If you’d like to test what each of these expressions match without doing
anything, try them with the --dry-run
option:
Processors
A processor is an action that runs for each matched repository and branch and
does something. This includes things like searching, linting, testing, editing
and committing. As simple or as complex as you need it to be. Gitwalk will
checkout the working tree and point the script’s $PWD
to it.
There are a few predefined processors that you can use to perform some basic tasks on the repositories, but the true power lies in making your own (which is pretty simple to do). Here are a few examples of the default ones:
# Search for unfinished work in all JavaScript files
gitwalk ... grep '(TODO|FIXME)' '**/*.js'
# List all files in the repository
gitwalk ... command 'tree .'
# Another way to search the files
gitwalk ... command 'git grep "(TODO|FIXME)"'
# Replace the year in all Ruby files
gitwalk ... files '**/*.rb' 'sed -i s/2015/2016/g #{file}'
# Simple commit message profanity detector
gitwalk ... commits 'grep "(f.ck|sh.t|b.llocks)" <<<"#{message}"'
The grep processor lets you search the codebase with regular expressions, not unlike Unix grep. The command one lets you run an arbitrary shell command for each repository which can be a custom script. Commits and files allow you to iterate over all the commits and files in the repository respectively and run a custom command for each one.
The #{hashCurlyBraced}
templates will be expanded into values before the
command is executed.
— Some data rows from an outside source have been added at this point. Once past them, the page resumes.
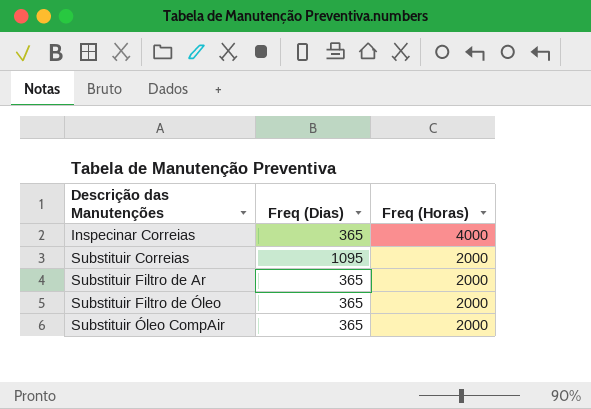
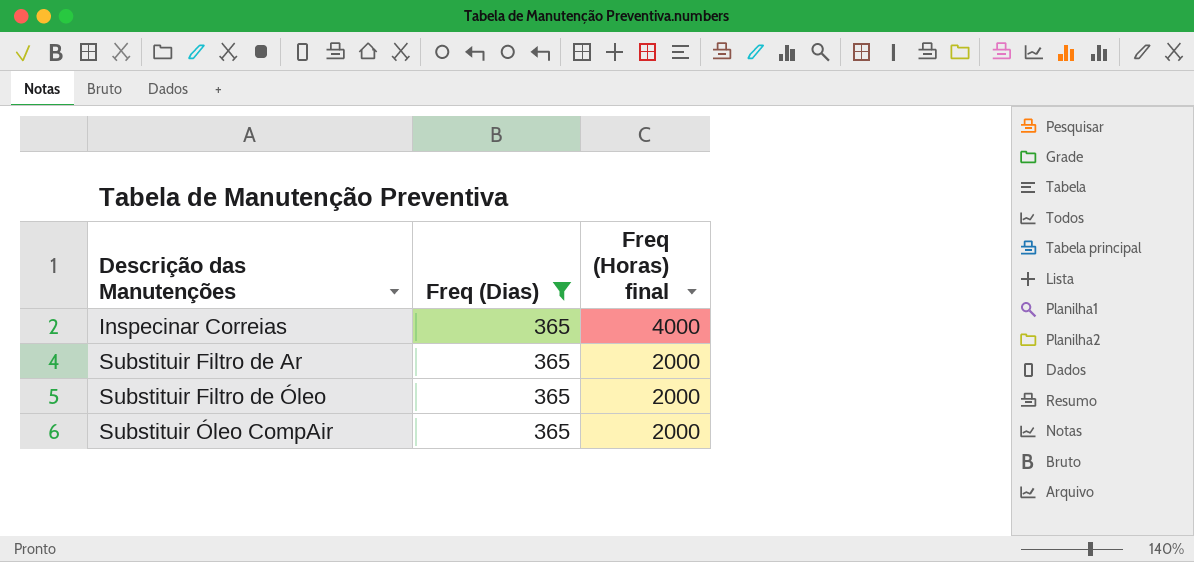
filter: none -> Freq (Dias) = 365
column name: Freq (Horas) -> Freq (Horas) final

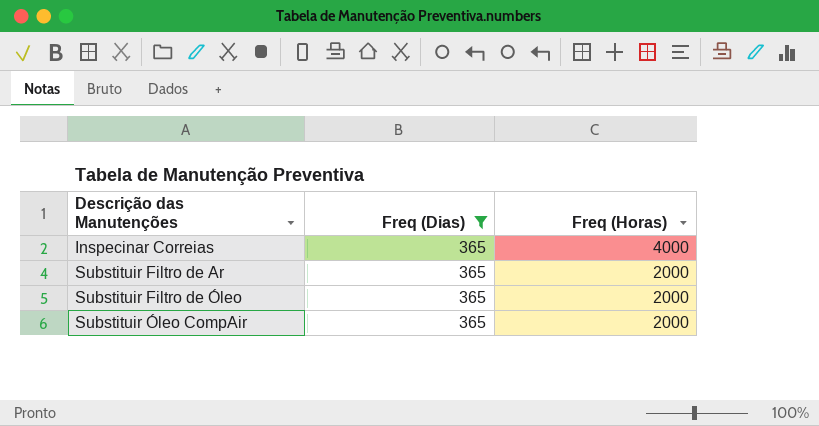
column name: Freq (Horas) final -> Freq (Horas)

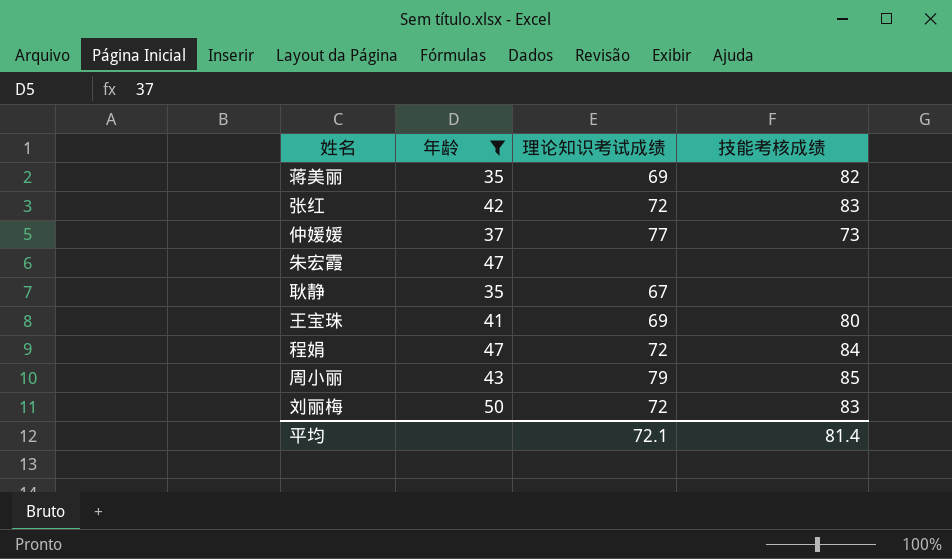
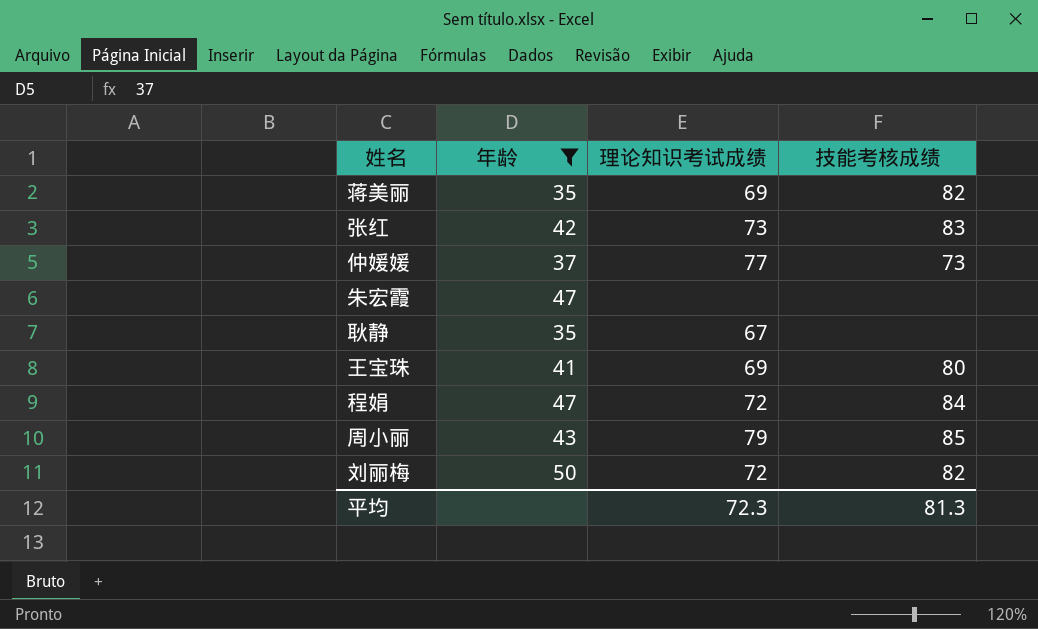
张红 | 理论知识考试成绩: 72 -> 73
刘丽梅 | 技能考核成绩: 83 -> 82
平均 | 理论知识考试成绩: 72.1 -> 72.3
平均 | 技能考核成绩: 81.4 -> 81.3

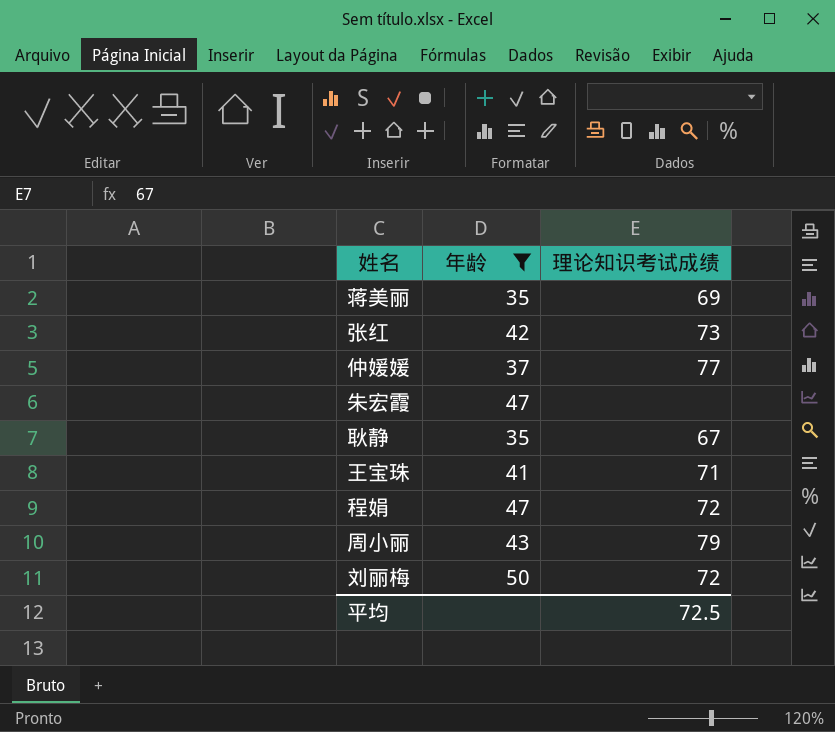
column 技能考核成绩 | position: 4 -> none
王宝珠 | 理论知识考试成绩: 69 -> 71
平均 | 理论知识考试成绩: 72.3 -> 72.5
Each command exports different set of variables; check
out the docs to find out more.
JavaScript API
If you prefer doing your scripting using Node instead, you can call gitwalk directly from JS there and use exactly the same functionality from there as well:
var gitwalk = require('gitwalk');
gitwalk('github:pazdera/\*', gitwalk.proc.grep(/TODO/, '*.js'), function (err) {
if (err) {
console.log 'gitwalk failed (' + err + ')';
}
});
Summary
Making changes across several parts of a complex system can be tricky and time-consuming. Having a solid test coverage is essential to make sure everything works when you’re done and a set of good tools will help you get it done quicker.
Gitwalk is available right now on npm and GitHub, licensed under the MIT licence. I hope you find it useful!